In generale, i media prosperano facendo di nuovo qualcosa di vecchio. È una buona notizia. Facebook è principalmente un mezzo in cui le persone rinunciano a una certa quantità della loro privacy. È tutto ciò che riguarda tutto. Tornando all’inizio dell’era di Internet ci sono ripetute domande sulla minaccia alla privacy causata dalla domanda chiave dello stesso modello di business di internet: sei disposto a sacrificare un pò di privacy e permetti al tuo uso di essere profilato in modo da avere per lo più libero accesso a tutte le informazioni e le conoscenze del mondo? La risposta è sempre stata un SÌ clamoroso e quasi universale! Senza una protesta pubblica, ci sono poche possibilità di una reazione significativa o di una regolamentazione minacciosa che possa danneggiare i loro affari. Finora quello che stiamo vedendo è un mezzo clamore. In effetti, se diversi governi introducono normative che richiedono migliori garanzie per l’uso dei megapixe di Facebook, faranno la società per le pubbliche relazioni per favore. Inoltre, il governo (Grande Fratello) ha il massimo accesso a tutte le informazioni raccolte da Facebook e tutto il resto. I Facebook del mondo stanno facendo una grossa fetta del loro lavoro sporco. Non aspettatevi che la Sicurezza Nazionale eserciti pressioni per qualsiasi regolamentazione significativa diversa da quella che preserva il loro accesso al canale posteriore.

Una seconda questione ricorda un altro aspetto che riguarda l’amnesia storica da parte dei media. Le aziende e i partiti politici hanno “hackerato, manipolato e influenzato i dati privati” per un paio di centinaia di anni che risalgono ai tempi dei cataloghi di opuscoli politici e di prodotti agricoli. In coordinamento con i giornali partigiani ci sono state alcune “finte notizie” demograficamente mirate che vanno avanti da molto tempo indietro nel tempo. Facebook è di gran lunga il più grande aggregatore di notizie che il mondo abbia mai visto e, nonostante sia difficile da misurare esattamente, ha eroso significativamente il pubblico di tutte le fonti dei media tradizionali. Abbiamo la sensazione che questo oltraggio con i mezzi tradizionali sia in parte un tentativo di promuovere l’indignazione generale. Sarà interessante, e osservato da vicino, quando Facebook pubblicherà i suoi dati utente nei prossimi mesi.

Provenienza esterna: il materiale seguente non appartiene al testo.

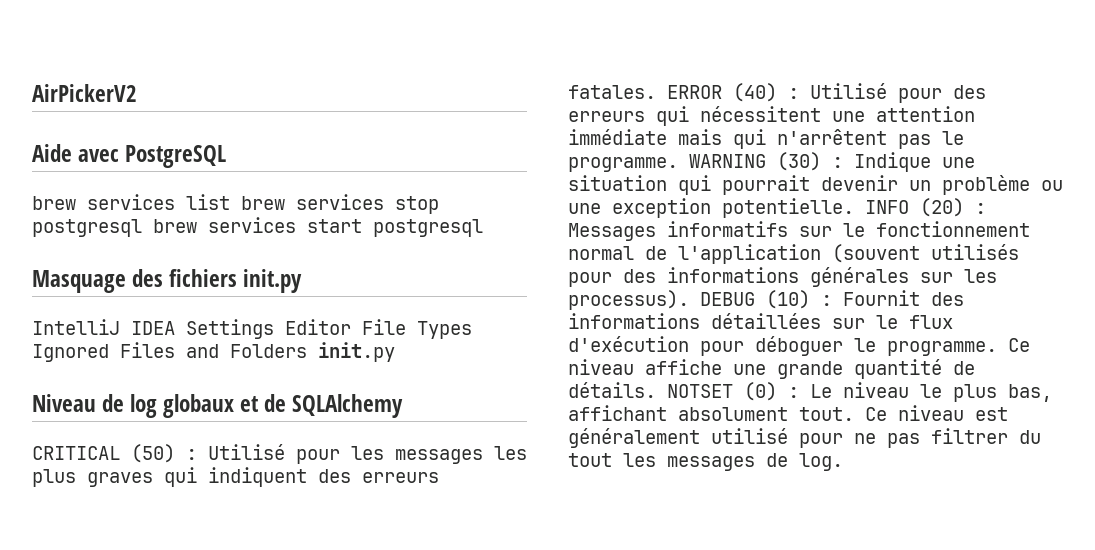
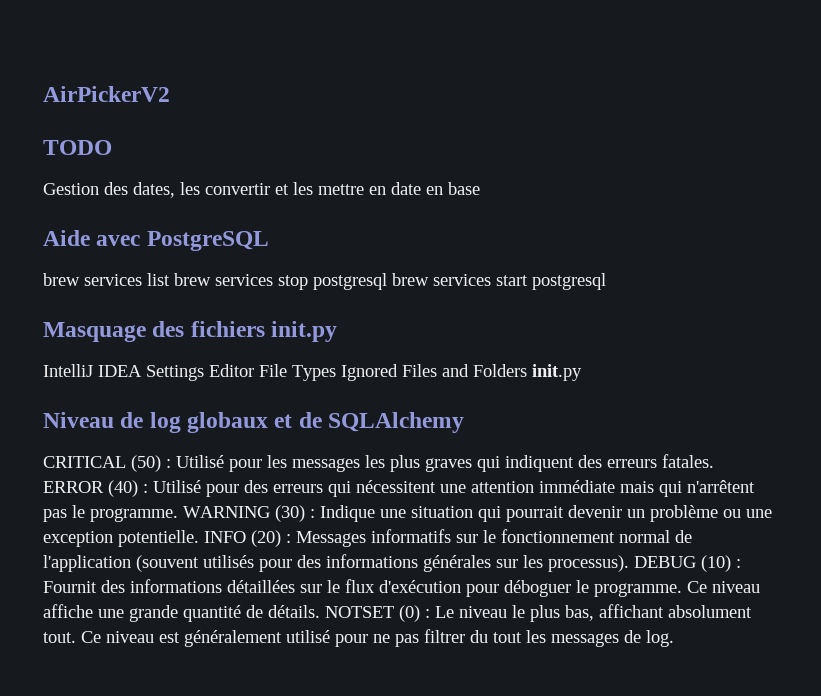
+ TODO
+ Gestion des dates, les convertir et les mettre en date en base

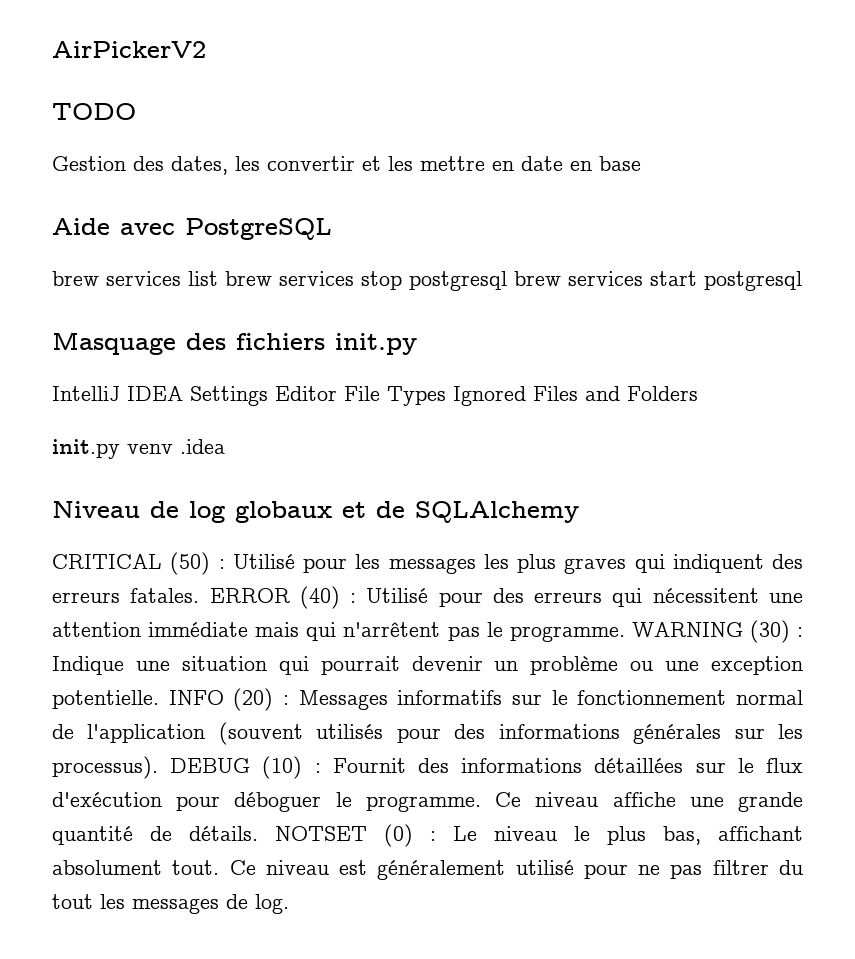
- IntelliJ IDEA Settings Editor File Types Ignored Files and Folders init.py
+ IntelliJ IDEA Settings Editor File Types Ignored Files and Folders
+ init.py venv .idea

Quello che più preoccupa a breve termine sono ulteriori “scandali” relativi all’uso da parte di terzi dei dati raccolti. Dato il controllo che l’azienda è attualmente sotto ci aspettiamo che questo sia probabile. Anche in questo caso, mentre la maggior parte delle persone non conosce i dettagli esatti e la misura in cui i profili di Facebook e vende i suoi dati utente, ci aspettiamo che eventuali nuovi scandali saranno in gran parte salutati con un’alzata di spalle. Questo a meno che non siano troppo numerosi e brutali in natura.

Zuckerberg è sopravvissuto alla sua recente grigliatura a Washington, ma le nuove norme sulla privacy sono in arrivo in Europa e alla fine in America. La grande domanda è: in che modo ciò influirà sulle entrate pubblicitarie? Dal momento che Facebook domina il business online aggiungiamo che pensiamo che li riguarderà molto poco. Dispongono di algoritmi di profilazione all’interno degli algoritmi e, sebbene possa rendere più complicato presentare ai clienti l’efficacia del targeting di determinati gruppi, riteniamo che abbiano le competenze per farlo indipendentemente da eventuali nuove normative.